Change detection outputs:
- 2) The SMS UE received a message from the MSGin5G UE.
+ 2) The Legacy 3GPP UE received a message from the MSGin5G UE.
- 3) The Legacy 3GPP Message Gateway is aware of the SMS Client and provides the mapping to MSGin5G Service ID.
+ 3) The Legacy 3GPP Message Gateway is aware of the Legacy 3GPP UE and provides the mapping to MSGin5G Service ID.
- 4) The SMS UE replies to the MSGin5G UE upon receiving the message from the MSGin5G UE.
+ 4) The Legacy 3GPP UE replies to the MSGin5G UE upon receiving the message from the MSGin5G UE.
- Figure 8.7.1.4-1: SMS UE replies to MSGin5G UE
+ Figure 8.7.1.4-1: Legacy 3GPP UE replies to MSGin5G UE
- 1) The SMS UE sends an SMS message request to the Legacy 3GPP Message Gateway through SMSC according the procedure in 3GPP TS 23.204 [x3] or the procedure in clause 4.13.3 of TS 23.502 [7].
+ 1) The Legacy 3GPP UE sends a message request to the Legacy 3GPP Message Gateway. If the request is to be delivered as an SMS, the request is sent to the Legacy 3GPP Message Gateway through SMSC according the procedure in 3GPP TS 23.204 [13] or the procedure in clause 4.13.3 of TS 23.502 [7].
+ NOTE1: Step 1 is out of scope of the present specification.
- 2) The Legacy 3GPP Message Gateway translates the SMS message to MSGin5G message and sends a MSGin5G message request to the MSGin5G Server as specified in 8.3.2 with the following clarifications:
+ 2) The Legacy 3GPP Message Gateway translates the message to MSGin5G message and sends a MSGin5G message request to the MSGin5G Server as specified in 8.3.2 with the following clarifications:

◆ **PROBLEM STATEMENT**: Although the records may continue, retype only the lines from the first one through the one containing "- 3) The Legacy", exactly as they appear.

◆ **SOLVED EXERCISE**:
- 2) The SMS UE received a message from the MSGin5G UE.
+ 2) The Legacy 3GPP UE received a message from the MSGin5G UE.
- 3) The Legacy 3GPP Message Gateway is aware of the SMS Client and provides the mapping to MSGin5G Service ID.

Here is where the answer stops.